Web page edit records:
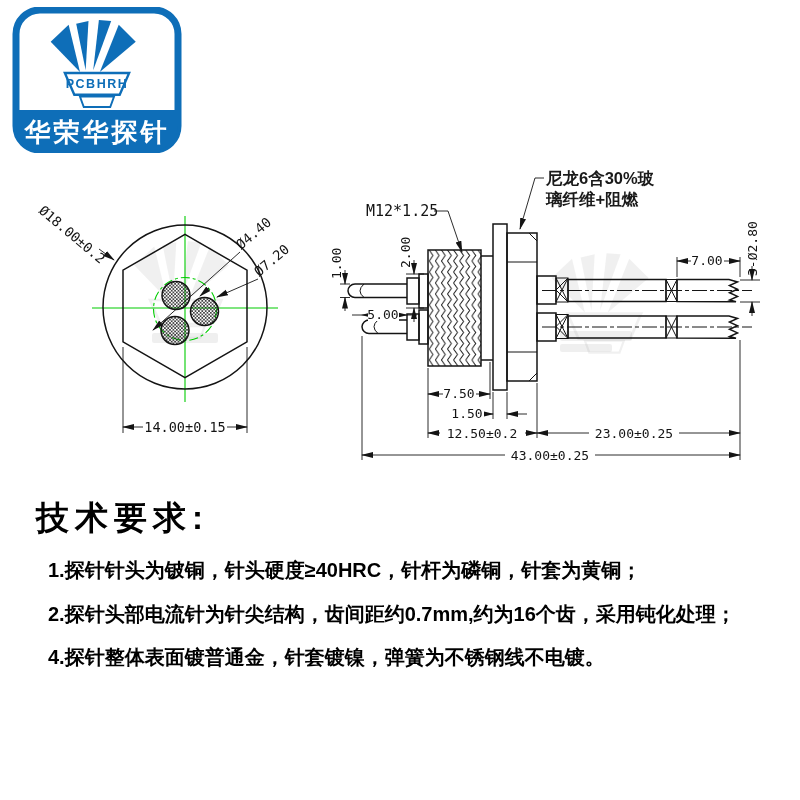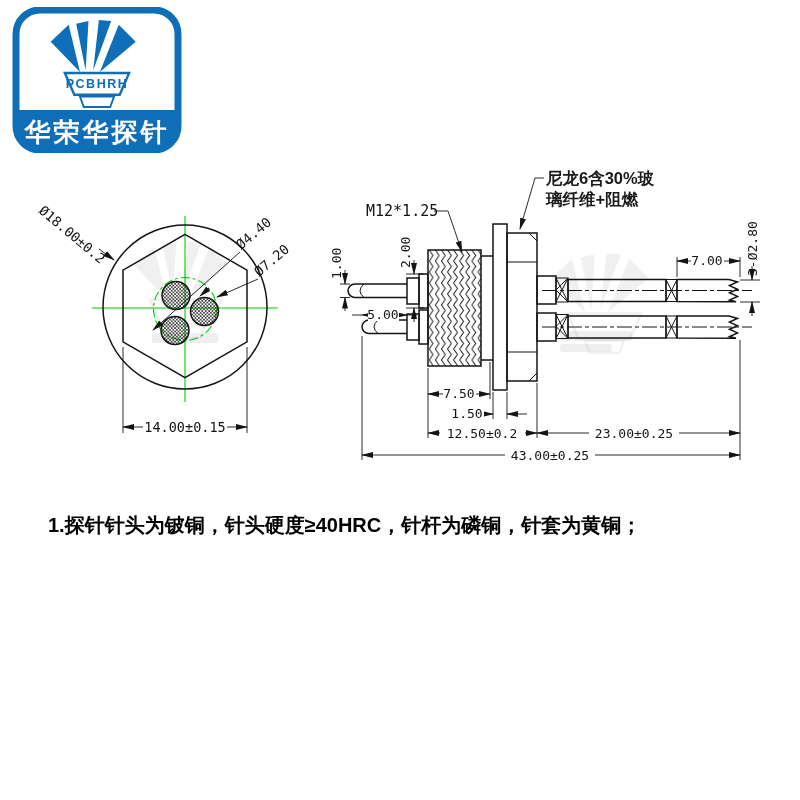--- a/index.html
+++ b/index.html
@@ -255,6 +255,7 @@
   </svg>
 
   <div class="tech">
+    <div class="tech-title">技术要求:</div>
     <div class="tech-item">1.探针针头为铍铜，针头硬度≥40HRC，针杆为磷铜，针套为黄铜；</div>
   </div>
 

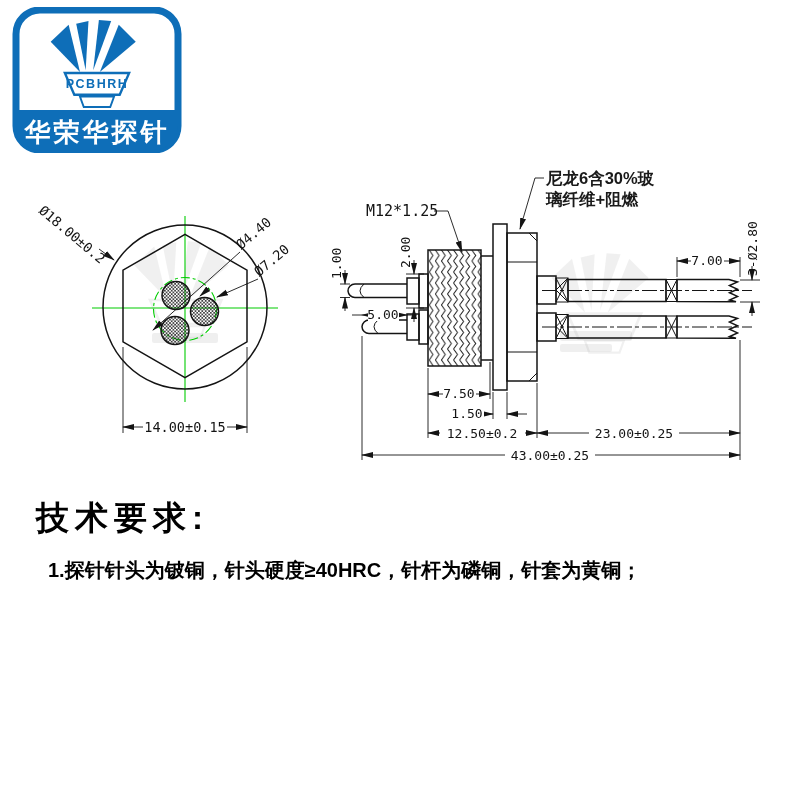--- a/index.html
+++ b/index.html
@@ -257,6 +257,7 @@
   <div class="tech">
     <div class="tech-title">技术要求:</div>
     <div class="tech-item">1.探针针头为铍铜，针头硬度≥40HRC，针杆为磷铜，针套为黄铜；</div>
+    <div class="tech-item">2.探针头部电流针为针尖结构，齿间距约0.7mm,约为16个齿，采用钝化处理；</div>
   </div>
 
 </div>

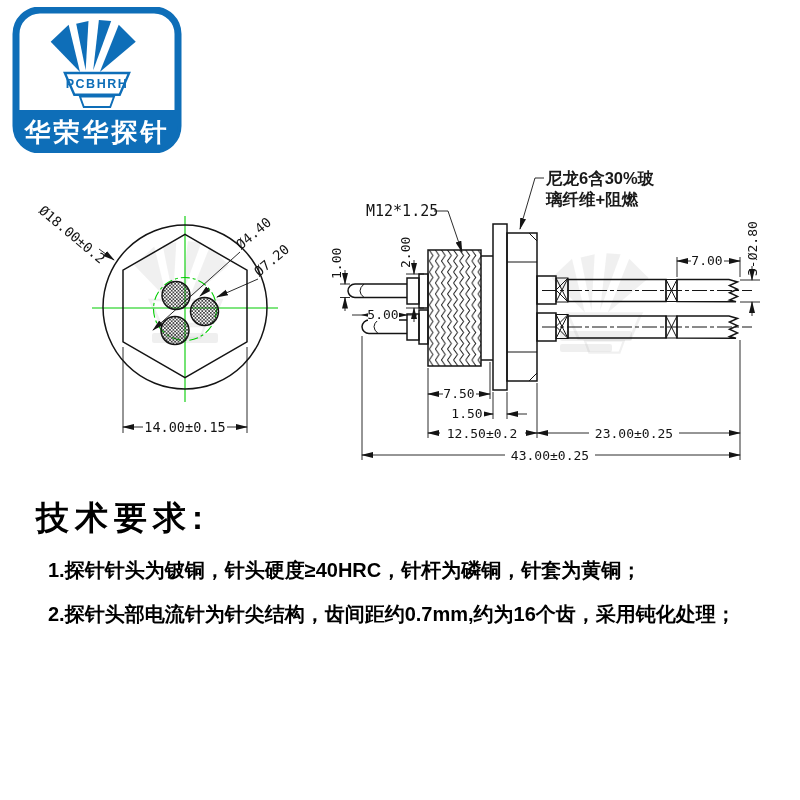--- a/index.html
+++ b/index.html
@@ -258,6 +258,7 @@
     <div class="tech-title">技术要求:</div>
     <div class="tech-item">1.探针针头为铍铜，针头硬度≥40HRC，针杆为磷铜，针套为黄铜；</div>
     <div class="tech-item">2.探针头部电流针为针尖结构，齿间距约0.7mm,约为16个齿，采用钝化处理；</div>
+    <div class="tech-item">4.探针整体表面镀普通金，针套镀镍，弹簧为不锈钢线不电镀。</div>
   </div>
 
 </div>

Problem to work on: Reproduce each entry word for word and cut the images.

Solved exercise:
--- a/index.html
+++ b/index.html
@@ -255,6 +255,7 @@
   </svg>
 
   <div class="tech">
+    <div class="tech-title">技术要求:</div>
     <div class="tech-item">1.探针针头为铍铜，针头硬度≥40HRC，针杆为磷铜，针套为黄铜；</div>
   </div>
 

--- a/index.html
+++ b/index.html
@@ -257,6 +257,7 @@
   <div class="tech">
     <div class="tech-title">技术要求:</div>
     <div class="tech-item">1.探针针头为铍铜，针头硬度≥40HRC，针杆为磷铜，针套为黄铜；</div>
+    <div class="tech-item">2.探针头部电流针为针尖结构，齿间距约0.7mm,约为16个齿，采用钝化处理；</div>
   </div>
 
 </div>

--- a/index.html
+++ b/index.html
@@ -258,6 +258,7 @@
     <div class="tech-title">技术要求:</div>
     <div class="tech-item">1.探针针头为铍铜，针头硬度≥40HRC，针杆为磷铜，针套为黄铜；</div>
     <div class="tech-item">2.探针头部电流针为针尖结构，齿间距约0.7mm,约为16个齿，采用钝化处理；</div>
+    <div class="tech-item">4.探针整体表面镀普通金，针套镀镍，弹簧为不锈钢线不电镀。</div>
   </div>
 
 </div>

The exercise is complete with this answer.